A co-signer is essentially a guarantor for the loan. Their primary responsibility is to step in and make loan payments if the primary borrower defaults. While co-signers play a crucial role in helping individuals qualify for loans, they typically do not have ownership rights to the purchased asset, such as a car or a home.
However, their credit and assets are at risk if the primary borrower fails to meet their obligations. Co-signers provide a layer of security for lenders by offering a secondary repayment source.
On the other hand, a co-borrower shares equal responsibility with the primary borrower. They are jointly liable for repaying the loan, and their assets can also be at risk if the loan defaults.

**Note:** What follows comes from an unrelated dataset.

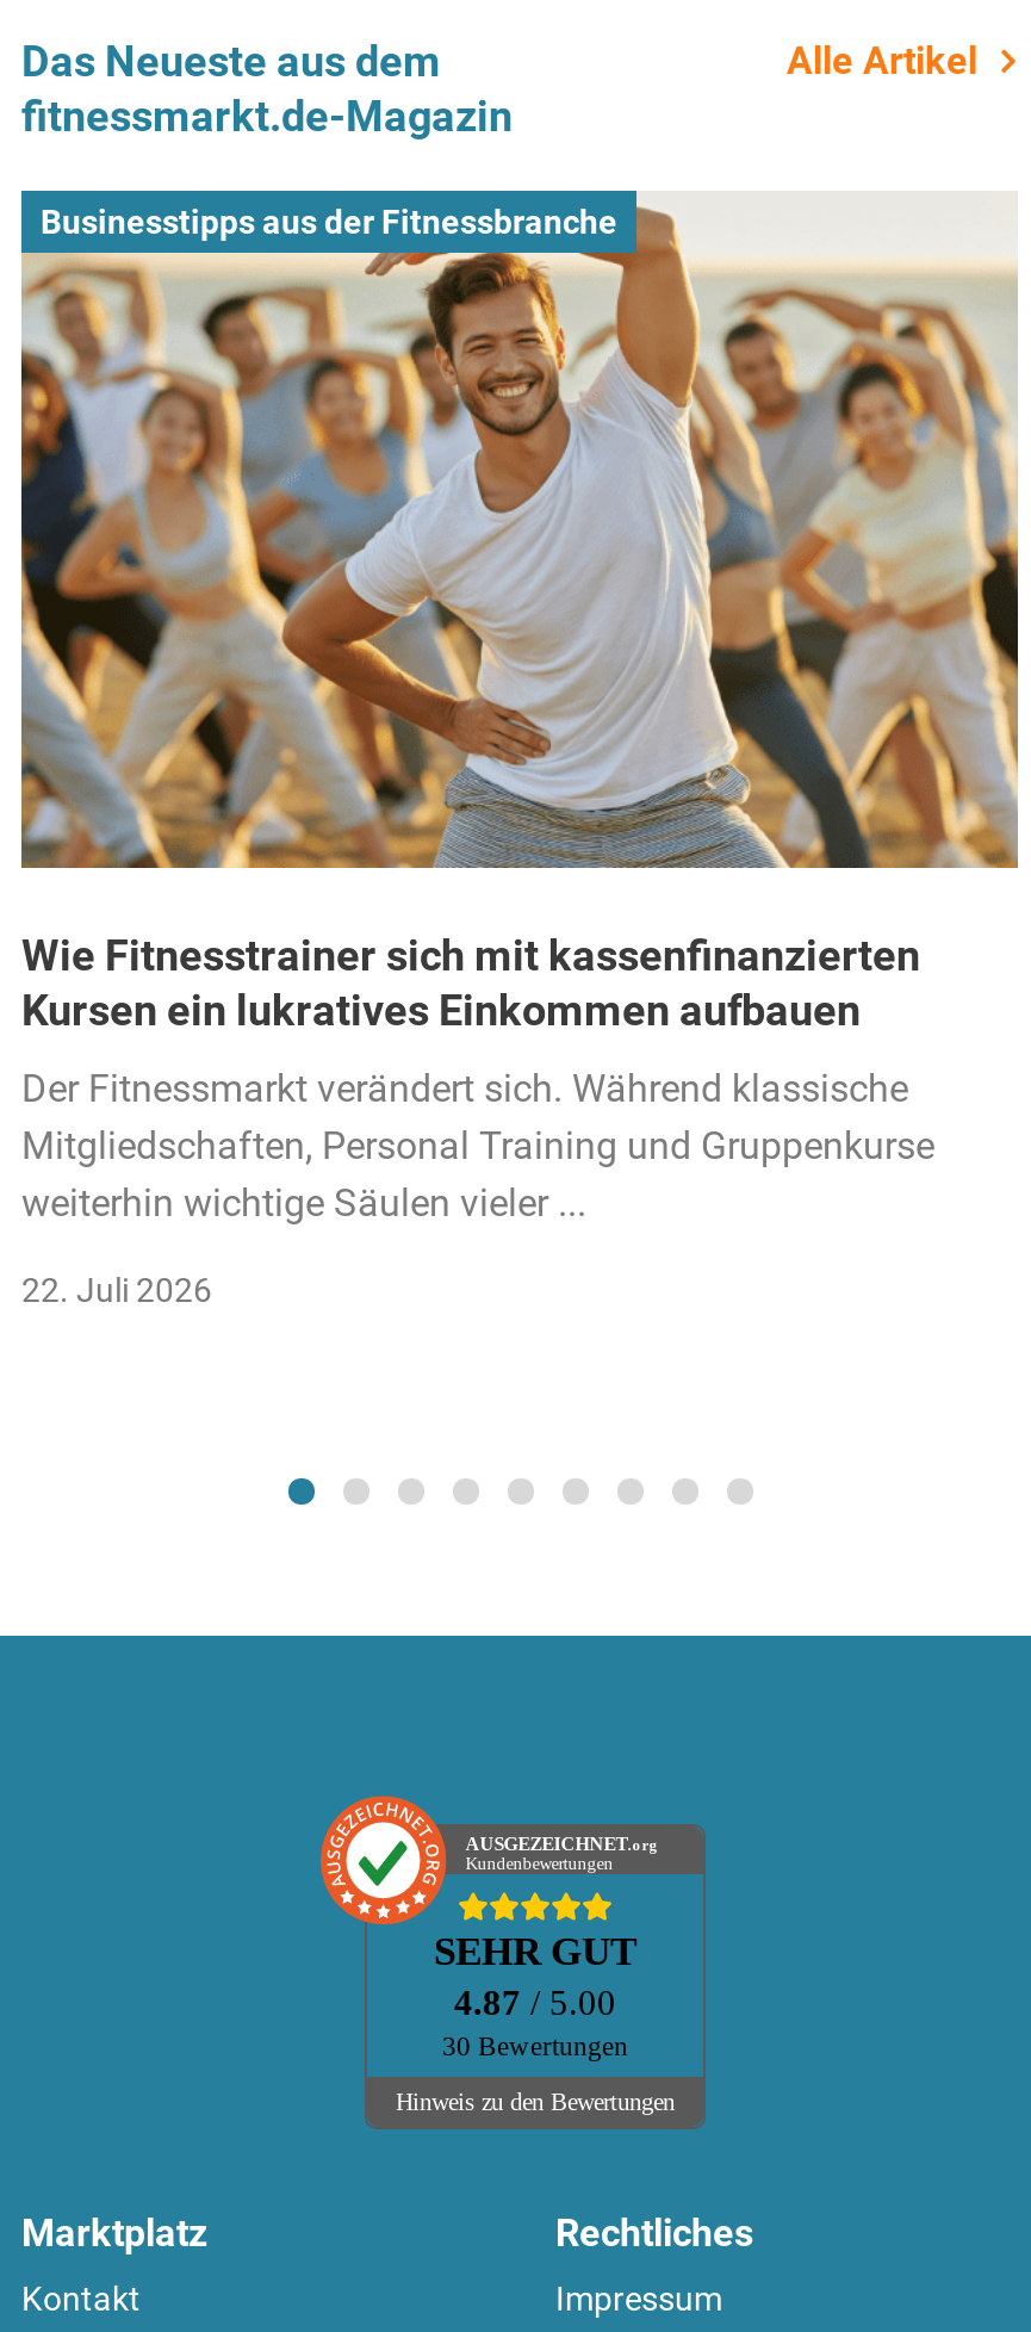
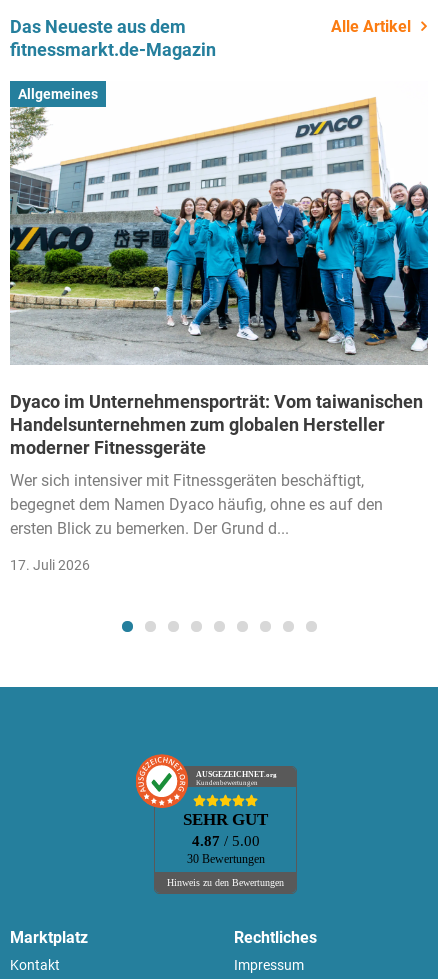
[19,193,1020,870] [image] | Businesstipps aus der Fitnessbranche -> [9,86,429,365] [image] | Allgemeines
[21,929,920,1034] Wie Fitnesstrainer sich mit kassenfinanzierten | Kursen ein lukratives Einkommen aufbauen -> [10,391,423,458] Dyaco im Unternehmensporträt: Vom taiwanischen | Handelsunternehmen zum globalen Hersteller | moderner Fitnessgeräte
[21,1065,934,1225] Der Fitnessmarkt verändert sich. Während klassische | Mitgliedschaften, Personal Training und Gruppenkurse | weiterhin wichtige Säulen vieler ... -> [10,471,383,538] Wer sich intensiver mit Fitnessgeräten beschäftigt, | begegnet dem Namen Dyaco häufig, ohne es auf den | ersten Blick zu bemerken. Der Grund d...
[21,1270,212,1309] 22. Juli 2026 -> [10,557,90,573] 17. Juli 2026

Co-borrowers typically have ownership rights and a shared stake in the purchased asset. Their contribution is not contingent on the primary borrower’s default; they are equally responsible for making loan payments from the outset. This shared responsibility can often make it easier for the primary borrower to qualify for a loan and may be particularly useful for large purchases like homes or vehicles.
These fundamental differences in roles and responsibilities should be carefully considered when entering into a loan agreement, as they can have significant implications for both the primary borrower and the co-signer or co-borrower.
|Responsibilities||Guarantor for the loan||Joint responsibility for the loan|
|Risk of Assets||No ownership rights to the asset; assets at risk if the borrower defaults||Joint ownership of the asset; assets at risk if the borrower defaults|
|Payment Contribution||Only when the primary borrower defaults||Equally responsible from the outset|
Why Would I Want to Remove a Co-Signer or Borrower from My Loan?
Several situations may prompt you to consider removing a co-signer or co-borrower from your loan:
Improved Creditworthiness: If you, as the primary borrower, have enhanced your credit score and financial stability, you may qualify for the loan on your own. This can free you from the need for a co-signer or co-borrower.
Financial Independence: As your financial situation becomes more secure, you might want to relieve the co-signer or co-borrower of their obligations. This can be particularly relevant for individuals aiming to establish financial independence.
Relationship Changes: In cases of co-borrowers, significant life changes, such as divorce or the dissolution of a business partnership, may necessitate removing a co-borrower from the loan to prevent further financial entanglement.
Securing Assets: If you want to secure sole ownership of the asset associated with the loan, such as a vehicle or a property, removing a co-signer or co-borrower is a necessary step.
Can My Credit Score Be Impacted As a Co-Signer?
You may wish to be removed from a cosigner loan agreement in order to protect your finances and credit score. But simply entering into an agreement will not negatively impact your credit score and accessibility for future products.
However, your credit score can be affected as a co-signer if the responsibility falls to you for repayment and you do not have the means to pay. Any missed repayments are put on your credit report and this will cause your credit score to fall, making it harder to access finance in the future and access lower rates.
Consult with your lender to understand their policies and procedures regarding the removal of co-signers or co-borrowers. By taking these steps, you can gain greater independence and control over your financial obligations.